July 6, 2017 by Jessica Wilkins No Comments

Confession: I have a really hard time listening to Up North music with Up North beats.  Rather, I can listen to it in small doses, but it’s hard to really enjoy it.  I’m not sure when this came about, because I remember the days when the North reigned as the supreme leaders of rap.  That’s where it was born after all.  I think the shift in the industry happened at the 1995 Source Awards, in the heart of the East Coast versus West Coast beef when one Andre 3000 said, “But it’s like this though, I’m tired of them closed minded folks, it’s like we gotta demo tape but don’t nobody want to hear it. But it’s like this: the South got something to say, that’s all I got to say.”  That is arguably the catalyst to the South’s takeover of the sound and energy of rap music, which is still prevalent today.

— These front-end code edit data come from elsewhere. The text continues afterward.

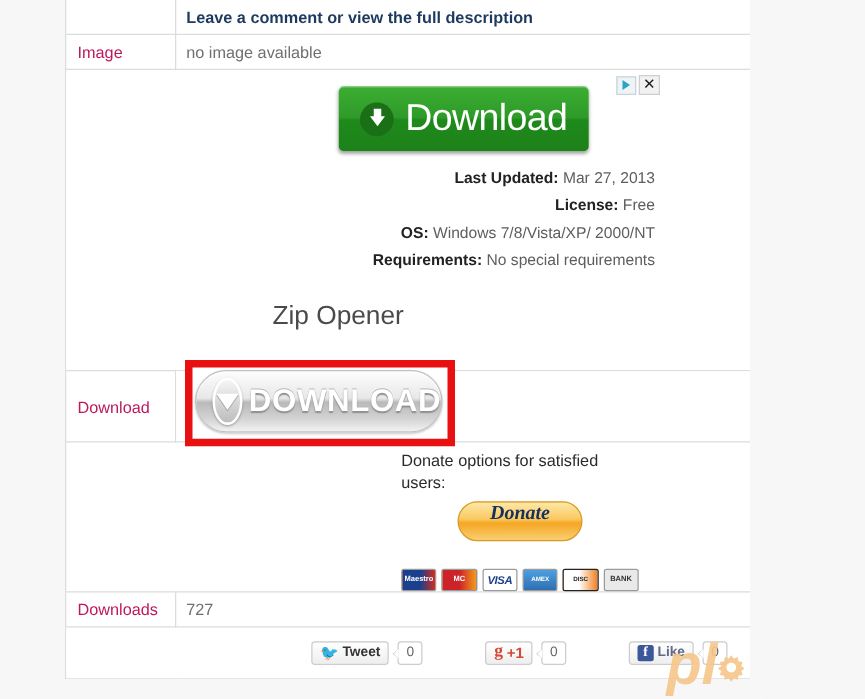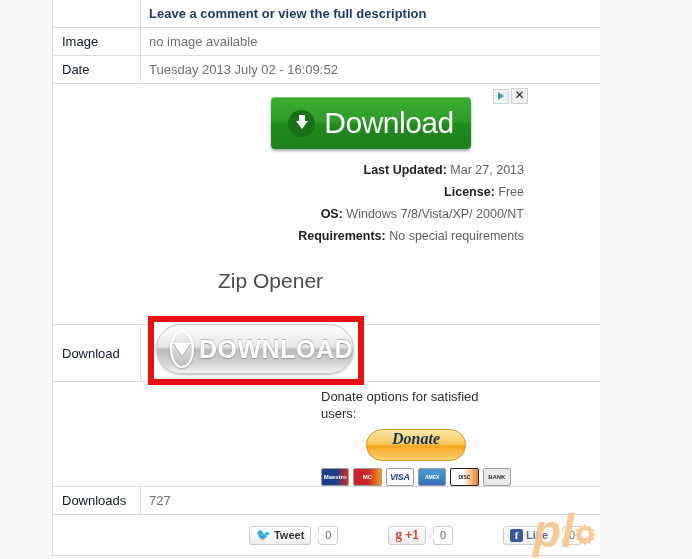--- a/index.html
+++ b/index.html
@@ -27,21 +27,21 @@
     table-layout: fixed;
   }
   .info-table td {
     border: 1px solid #dcdcdc;
     padding: 0;
     vertical-align: middle;
     background: #fff;
   }
   .lbl-cell {
     width: 78px;
-    color: #0f172a;
+    color: #be185d;
     font-size: 13px;
     padding: 6px 0 6px 9px !important;
     vertical-align: middle;
     white-space: nowrap;
   }
   .val-cell {
     color: #6f6f6f;
     font-size: 13px;
     padding: 6px 0 6px 8px !important;
   }
@@ -244,21 +244,21 @@
   .donate-btn span {
     font-family: "Liberation Serif", serif;
     font-style: italic;
     font-weight: bold;
     font-size: 16px;
     color: #14315c;
   }
   .cards {
     display: flex;
     gap: 4px;
-    margin-top: 7px;
+    margin-top: 22px;
   }
   .card {
     width: 28px; height: 16px;
     border: 1px solid #9b9b9b;
     border-radius: 2px;
     background: #fff;
     display: flex; align-items: center; justify-content: center;
     font-size: 6px;
     font-weight: bold;
     overflow: hidden;
@@ -396,24 +396,20 @@
           <a class="comment-link" href="#">Leave a comment or view the full description</a>
         </td>
       </tr>
 
       <tr>
         <td class="lbl-cell">Image</td>
         <td class="val-cell">no image available</td>
       </tr>
 
 
-      <tr>
-        <td class="lbl-cell">Date</td>
-        <td class="val-cell">Tuesday 2013 July 02 - 16:09:52</td>
-      </tr>
 
       <tr>
         <td class="ad-cell" colspan="2">
           <div class="ad-inner">
 
             <div class="ad-choices">
               <div class="adc-tri"></div>
               <div class="adc-x">✕</div>
             </div>
 

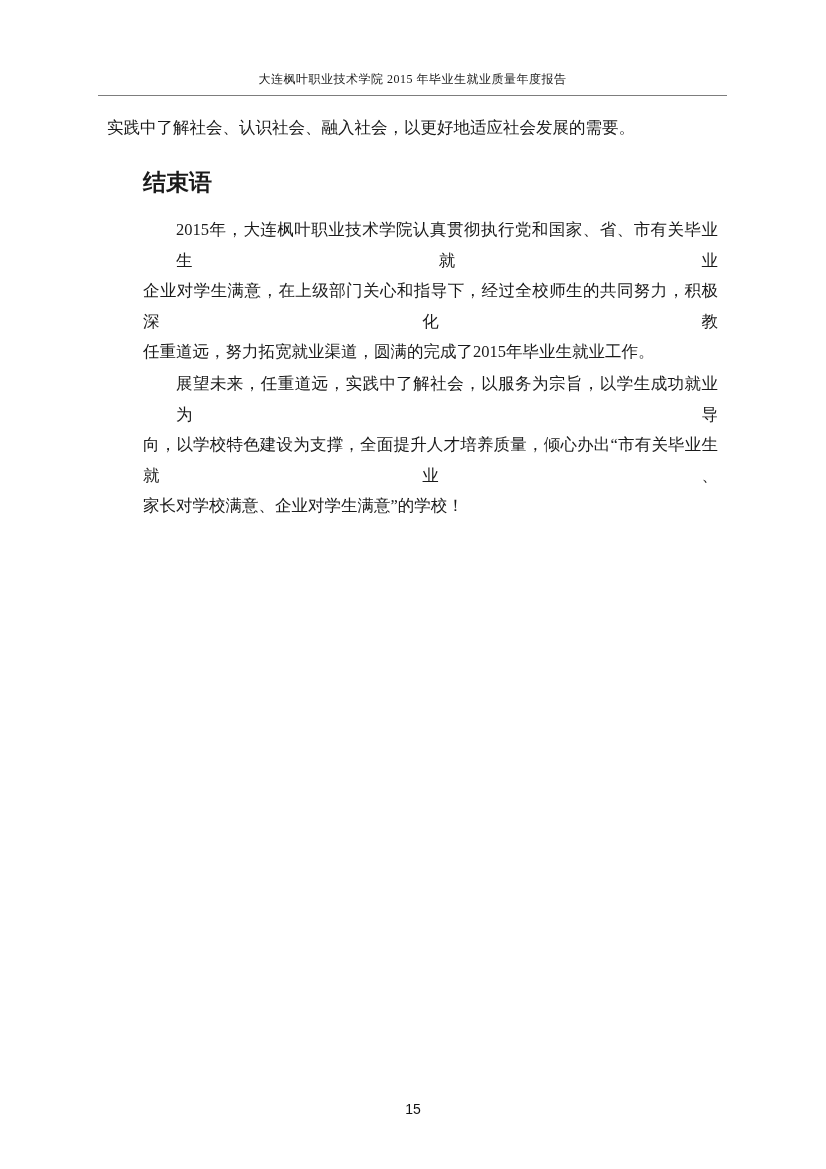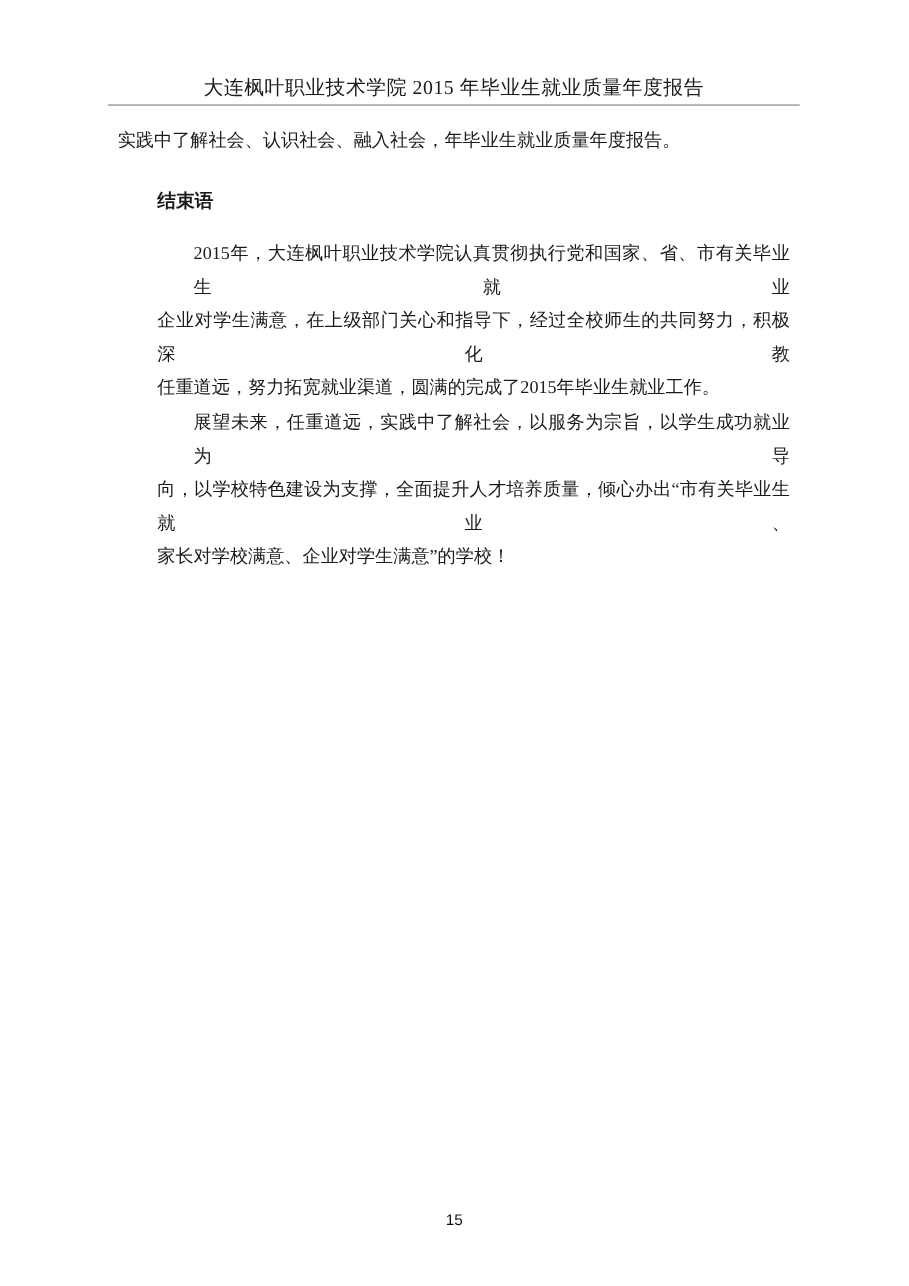--- a/index.html
+++ b/index.html
@@ -17,39 +17,39 @@
     color: var(--text);
     font-family: "Liberation Serif", "DejaVu Serif", serif;
     overflow: hidden;
   }
   .header {
     position: absolute;
     left: 98px;
     top: 68px;
     width: 629px;
     text-align: center;
-    font-size: 18px;
+    font-size: 12px;
     line-height: 22px;
     padding-bottom: 5px;
     border-bottom: 1px solid var(--rule);
     letter-spacing: 0.5px;
   }
   .content {
     position: absolute;
     left: 107px;
     top: 113px;
     width: 611px;
     font-size: 16.5px;
     line-height: 30.5px;
   }
   .intro {
     text-align: justify;
   }
   .heading {
-    font-size: 17px;
+    font-size: 23px;
     line-height: 31px;
     font-weight: bold;
     margin: 23px 0 17.5px 36px;
   }
   .para { margin-top: 1.5px; }
   .pline {
     text-align: justify;
     text-align-last: justify;
     margin-left: 36px;
   }
@@ -71,21 +71,21 @@
 <body>
 
 <div class="page">
 
   <div class="header">
     <span>大连枫叶职业技术学院 2015 年毕业生就业质量年度报告</span>
   </div>
 
   <div class="content">
 
-    <div class="intro">实践中了解社会、认识社会、融入社会，年毕业生就业质量年度报告。</div>
+    <div class="intro">实践中了解社会、认识社会、融入社会，以更好地适应社会发展的需要。</div>
 
     <div class="heading">结束语</div>
 
     <div class="para">
       <div class="pline first">2015年，大连枫叶职业技术学院认真贯彻执行党和国家、省、市有关毕业生就业</div>
       <div class="pline">企业对学生满意，在上级部门关心和指导下，经过全校师生的共同努力，积极深化教</div>
       <div class="pline last">任重道远，努力拓宽就业渠道，圆满的完成了2015年毕业生就业工作。</div>
     </div>
 
     <div class="para">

As an Atlanta native, I look to music to be entertaining.  I need to be tricked into the consciousness of your lyrics via Metro Booming or Zaytoven.  If it’s a Saturday morning (when most Black people wake up to clean their homes) I’m not really trying to listen to you talk about how you’re regretful of that time you forced a chick to get an abortion over a string quartet my guy.  I won’t get any cleaning done.  I’ll end up doing a wall slide thinking about how that poor girl’s life might’ve turned out.  In the words of Chris Rock, “If the beat’s alright, she’ll dance all night.”  Hence, I have no patience for rap purists (Joe Budden and the like) who believe “real” rap music has to involve pain and struggle.  I have to note that I rarely hear that from Southern rappers, where even the oldheads embrace younger artists.  Groups like Migos and Rae Sremmurd, can flourish on a large scale, because they have the support of the South where we don’t mind just being entertained.  To relegate black artists to expressing only one lifestyle is harmful to our growth as Black people, and our cultural influence for that matter.  There’s room for expression of the Black experience on every part of the spectrum from gang culture, to the repaying of student loans.  We are not a monolith and our music should reflect the diversity within our culture.

Requirements for real hip hop according to rap purists include:

-Rapper must be from the streets.   To have sold drugs or still dabble in street pharmaceuticals is a plus.

-Must look dusty.  If you look clean, you may be gay, and if you’re gay the rap world certainly doesn’t want anything to do with you.

-Beats chosen must evoke sadness, but must also be treated as an afterthought to the lyrics.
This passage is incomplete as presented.